Tara Lescott, managing director, Recruiter Republic:

“Demand for Recruitment Consultants with second or third languages is definitely rising.

“As more firms take a global approach to their client relationships the need for Consultants with fluency in German and French are in particular demand, followed closely by Swedish, Norwegian, Danish and Italian.

“We have seen this demand increase particularly with major RPO firms looking for European Account Managers/Directors as well as specialist recruitment firms operating in Oil & Gas, IT and Pharma/Scientific markets at Consultant to Director level.
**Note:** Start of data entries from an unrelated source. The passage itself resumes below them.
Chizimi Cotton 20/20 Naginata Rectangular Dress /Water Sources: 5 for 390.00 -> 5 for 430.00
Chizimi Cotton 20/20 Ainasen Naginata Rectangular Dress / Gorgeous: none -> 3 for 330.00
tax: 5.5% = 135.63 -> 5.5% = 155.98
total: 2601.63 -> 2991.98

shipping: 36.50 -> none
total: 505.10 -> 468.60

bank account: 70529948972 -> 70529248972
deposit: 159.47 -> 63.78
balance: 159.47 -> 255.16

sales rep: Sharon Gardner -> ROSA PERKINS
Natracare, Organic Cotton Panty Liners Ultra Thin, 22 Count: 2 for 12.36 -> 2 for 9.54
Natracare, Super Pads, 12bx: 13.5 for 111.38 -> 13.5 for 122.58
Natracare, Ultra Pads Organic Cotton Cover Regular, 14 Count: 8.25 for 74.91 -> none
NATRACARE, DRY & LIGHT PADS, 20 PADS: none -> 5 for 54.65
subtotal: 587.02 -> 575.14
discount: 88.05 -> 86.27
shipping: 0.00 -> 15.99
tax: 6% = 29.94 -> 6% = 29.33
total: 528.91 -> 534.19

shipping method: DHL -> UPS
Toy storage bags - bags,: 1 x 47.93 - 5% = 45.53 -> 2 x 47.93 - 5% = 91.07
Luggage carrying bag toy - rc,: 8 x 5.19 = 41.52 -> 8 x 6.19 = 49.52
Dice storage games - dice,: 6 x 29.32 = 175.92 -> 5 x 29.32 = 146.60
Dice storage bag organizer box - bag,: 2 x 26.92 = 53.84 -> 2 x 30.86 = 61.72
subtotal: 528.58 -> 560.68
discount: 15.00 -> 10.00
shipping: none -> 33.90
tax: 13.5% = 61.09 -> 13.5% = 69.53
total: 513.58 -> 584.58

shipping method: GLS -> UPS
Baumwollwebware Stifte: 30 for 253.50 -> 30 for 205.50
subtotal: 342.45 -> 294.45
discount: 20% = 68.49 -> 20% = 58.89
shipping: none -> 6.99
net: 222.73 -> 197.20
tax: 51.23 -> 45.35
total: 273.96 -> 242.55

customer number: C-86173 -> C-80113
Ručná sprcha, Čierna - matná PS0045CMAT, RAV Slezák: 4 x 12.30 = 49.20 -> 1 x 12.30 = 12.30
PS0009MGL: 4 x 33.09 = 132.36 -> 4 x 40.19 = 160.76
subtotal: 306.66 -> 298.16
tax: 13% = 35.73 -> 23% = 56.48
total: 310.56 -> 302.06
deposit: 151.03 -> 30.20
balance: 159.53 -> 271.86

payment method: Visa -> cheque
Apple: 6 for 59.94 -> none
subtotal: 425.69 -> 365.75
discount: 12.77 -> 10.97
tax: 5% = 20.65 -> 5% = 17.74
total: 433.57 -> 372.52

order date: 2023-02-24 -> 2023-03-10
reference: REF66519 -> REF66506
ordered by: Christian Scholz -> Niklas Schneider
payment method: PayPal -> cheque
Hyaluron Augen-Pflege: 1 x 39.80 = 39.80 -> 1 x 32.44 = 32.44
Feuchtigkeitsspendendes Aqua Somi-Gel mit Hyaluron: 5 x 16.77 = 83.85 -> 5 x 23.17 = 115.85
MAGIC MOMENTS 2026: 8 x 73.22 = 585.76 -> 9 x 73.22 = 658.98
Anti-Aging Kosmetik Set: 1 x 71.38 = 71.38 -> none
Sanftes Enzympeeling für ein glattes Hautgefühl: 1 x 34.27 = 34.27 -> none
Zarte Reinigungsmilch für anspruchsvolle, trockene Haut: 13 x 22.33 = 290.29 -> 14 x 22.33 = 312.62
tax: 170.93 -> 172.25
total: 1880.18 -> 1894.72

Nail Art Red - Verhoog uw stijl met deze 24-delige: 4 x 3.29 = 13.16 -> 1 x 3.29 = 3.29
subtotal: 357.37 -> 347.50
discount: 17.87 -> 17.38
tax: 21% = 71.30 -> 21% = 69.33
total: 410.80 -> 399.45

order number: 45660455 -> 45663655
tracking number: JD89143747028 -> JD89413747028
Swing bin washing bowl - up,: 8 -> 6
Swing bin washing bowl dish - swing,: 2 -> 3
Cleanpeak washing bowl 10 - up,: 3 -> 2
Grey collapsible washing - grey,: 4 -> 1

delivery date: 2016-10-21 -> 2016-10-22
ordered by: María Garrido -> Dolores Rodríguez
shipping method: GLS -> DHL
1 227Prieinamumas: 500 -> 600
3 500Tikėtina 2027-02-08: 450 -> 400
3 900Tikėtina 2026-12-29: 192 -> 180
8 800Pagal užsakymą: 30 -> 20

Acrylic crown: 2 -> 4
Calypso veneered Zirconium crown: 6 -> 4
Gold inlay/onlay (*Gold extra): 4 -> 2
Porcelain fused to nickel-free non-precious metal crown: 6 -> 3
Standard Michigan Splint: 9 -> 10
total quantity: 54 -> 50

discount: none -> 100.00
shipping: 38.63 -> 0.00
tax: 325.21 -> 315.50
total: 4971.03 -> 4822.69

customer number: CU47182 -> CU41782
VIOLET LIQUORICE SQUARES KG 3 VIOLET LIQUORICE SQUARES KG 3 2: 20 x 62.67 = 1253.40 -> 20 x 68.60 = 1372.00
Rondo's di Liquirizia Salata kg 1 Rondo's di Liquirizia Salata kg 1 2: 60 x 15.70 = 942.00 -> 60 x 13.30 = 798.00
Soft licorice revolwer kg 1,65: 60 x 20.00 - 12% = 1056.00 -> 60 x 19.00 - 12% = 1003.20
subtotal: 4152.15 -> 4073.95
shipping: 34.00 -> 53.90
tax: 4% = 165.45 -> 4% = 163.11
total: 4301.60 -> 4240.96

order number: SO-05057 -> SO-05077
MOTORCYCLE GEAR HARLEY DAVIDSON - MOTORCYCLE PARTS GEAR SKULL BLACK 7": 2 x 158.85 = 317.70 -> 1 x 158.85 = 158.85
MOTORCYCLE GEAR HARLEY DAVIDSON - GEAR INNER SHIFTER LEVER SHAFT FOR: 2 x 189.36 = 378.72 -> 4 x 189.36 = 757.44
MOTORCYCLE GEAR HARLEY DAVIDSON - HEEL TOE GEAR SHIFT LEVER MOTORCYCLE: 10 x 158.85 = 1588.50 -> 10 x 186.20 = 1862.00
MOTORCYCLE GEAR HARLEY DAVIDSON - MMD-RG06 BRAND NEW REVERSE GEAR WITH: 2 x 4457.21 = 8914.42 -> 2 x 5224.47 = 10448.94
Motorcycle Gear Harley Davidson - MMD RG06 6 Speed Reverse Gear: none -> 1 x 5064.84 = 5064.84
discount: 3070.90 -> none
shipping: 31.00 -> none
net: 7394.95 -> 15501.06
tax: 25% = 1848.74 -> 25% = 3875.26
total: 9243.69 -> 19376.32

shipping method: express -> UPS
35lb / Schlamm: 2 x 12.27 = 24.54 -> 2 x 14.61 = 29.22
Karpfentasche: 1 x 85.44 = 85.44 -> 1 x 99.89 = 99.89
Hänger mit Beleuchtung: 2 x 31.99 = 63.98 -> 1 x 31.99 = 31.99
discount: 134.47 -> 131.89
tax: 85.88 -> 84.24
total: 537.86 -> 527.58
“Many Recruiters have these skills but currently work in roles where their language skills are not needed and as such are often losing out on the enhanced package that is often available. Quite often, roles for people with these skills are not easy to find, as many employers don’t believe they can fill them but many do have the opportunity – we would urge any Consultants with fluency in any of these languages to get in touch with us.”

Julie O'Neill [square]

Julie O’Neill, joint managing director, McCall:

“As the global recruitment marketplace expands there is more demand for additional languages – German is one that is prevalent, as is Spanish (useful for Latin American countries in growth mode also – having just returned from an Empresaria conference in Chile last week I know only too well how limiting only speaking English can be in this geography!)

“Overall of course there is a strong need for the super power languages, e.g. we are working a director role in China currently and that requires a local language. Similarly I am working a role based in the CIS region and not surprisingly, they want Russian!  Our Singapore office places in Japan, Malaysia and so forth – so clearly the Asian languages are advantageous.